For immediate release: Friday, May 8, 2015

It’s happened again today in Rome.

Statement by David Clohessy of St. Louis, Director of SNAP, the Survivors Network of those Abused by Priests ( 314 566 9790, SNAPclohessy@aol.com , davidgclohessy@gmail.com )

[Statutes of the Pontifical Commission for the Protection of Minors]

Some Catholic commentators will no doubt herald this latest tweaking as something big. It’s not. Maybe in other realms of church life, policies like this matter. In abuse and cover up cases, they do not.

Those who break church policies in child sex cases never really suffer consequences. So church decision-makers routinely ignore church policies.
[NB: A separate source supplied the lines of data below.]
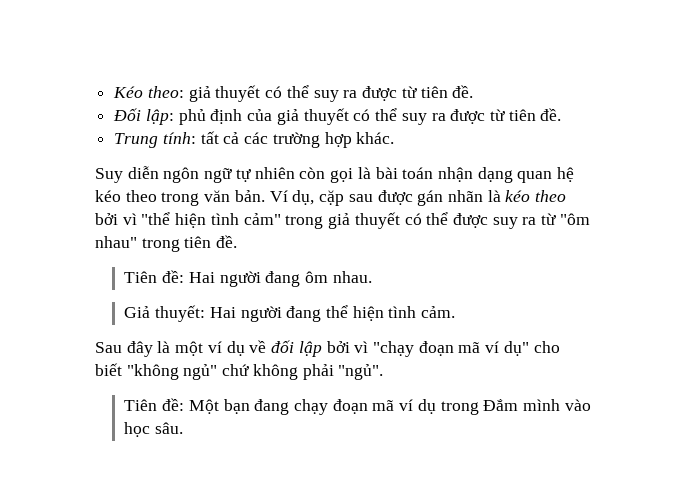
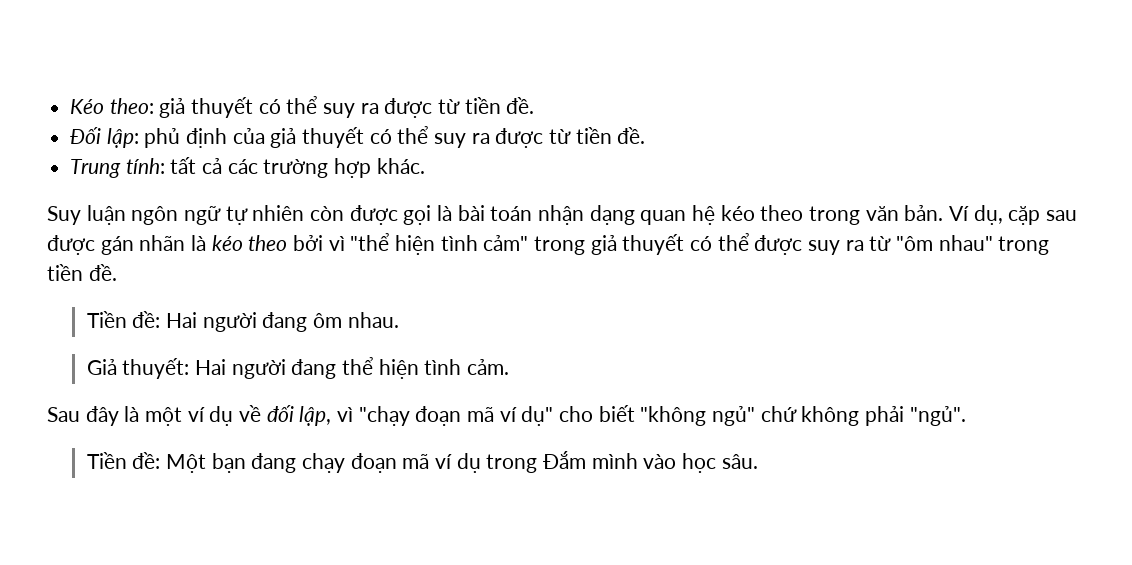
- Kéo theo: giả thuyết có thể suy ra được từ tiên đề.
+ Kéo theo: giả thuyết có thể suy ra được từ tiền đề.
- Đối lập: phủ định của giả thuyết có thể suy ra được từ tiên đề.
+ Đối lập: phủ định của giả thuyết có thể suy ra được từ tiền đề.
- Suy diễn ngôn ngữ tự nhiên còn gọi là bài toán nhận dạng quan hệ kéo theo trong văn bản.
+ Suy luận ngôn ngữ tự nhiên còn được gọi là bài toán nhận dạng quan hệ kéo theo trong văn bản.
- Ví dụ, cặp sau được gán nhãn là kéo theo bởi vì "thể hiện tình cảm" trong giả thuyết có thể được suy ra từ "ôm nhau" trong tiên đề.
- Tiên đề: Hai người đang ôm nhau.
+ Ví dụ, cặp sau được gán nhãn là kéo theo bởi vì "thể hiện tình cảm" trong giả thuyết có thể được suy ra từ "ôm nhau" trong tiền đề.
+ Tiền đề: Hai người đang ôm nhau.
- Sau đây là một ví dụ về đối lập bởi vì "chạy đoạn mã ví dụ" cho biết "không ngủ" chứ không phải "ngủ".
+ Sau đây là một ví dụ về đối lập, vì "chạy đoạn mã ví dụ" cho biết "không ngủ" chứ không phải "ngủ".
- Tiên đề: Một bạn đang chạy đoạn mã ví dụ trong Đắm mình vào học sâu.
+ Tiền đề: Một bạn đang chạy đoạn mã ví dụ trong Đắm mình vào học sâu.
It’s irrational to expect otherwise.

Nearly every Catholic figure always has and still does act in nearly every case with one guiding principal: “What gets me out of this with as little time, disclosure and embarrassment as possible?”

Based on observing their behavior for 26 years, we see little evidence that church officials ask themselves: “What am I required to do, according to secular and church rules?”

The word that matters most here is “advisory”. Vatican officials are making it clear that the pope’s abuse panel has no teeth. All it can do is “advise”. As always, decisions about clerics who commit and conceal child sex crimes will remain with their clerical colleagues.

Consider this: There are more than 4,000 bishops on earth. Not one of them could summon the strength to publicly criticize – let alone take action against – even one of their complicit colleagues, not even convicted Kansas City Bishop Robert Finn. No refining of words on paper will change this timid, self-serving clerical culture.

Today’s tweaking is signature Cardinal Sean O’Malley. Here’s what O’Malley virtually always does: say nice things in public, make symbolic gestures, hold healing masses, meet with a few victims, settle abuse and cover up lawsuits, and tweak nearly meaningless internal church abuse policies, then claim ‘a new day has dawned’. He makes smart financial and public relations moves while pretending they’re substantive reforms.

Here’s what O’Malley virtually never does: denounce, discipline or demote enablers, publicly release secret files, turn over abuse records to prosecutors, reform predator-friendly secular laws or take any meaningful steps that would stop current clergy sex crimes or prevent future cover ups.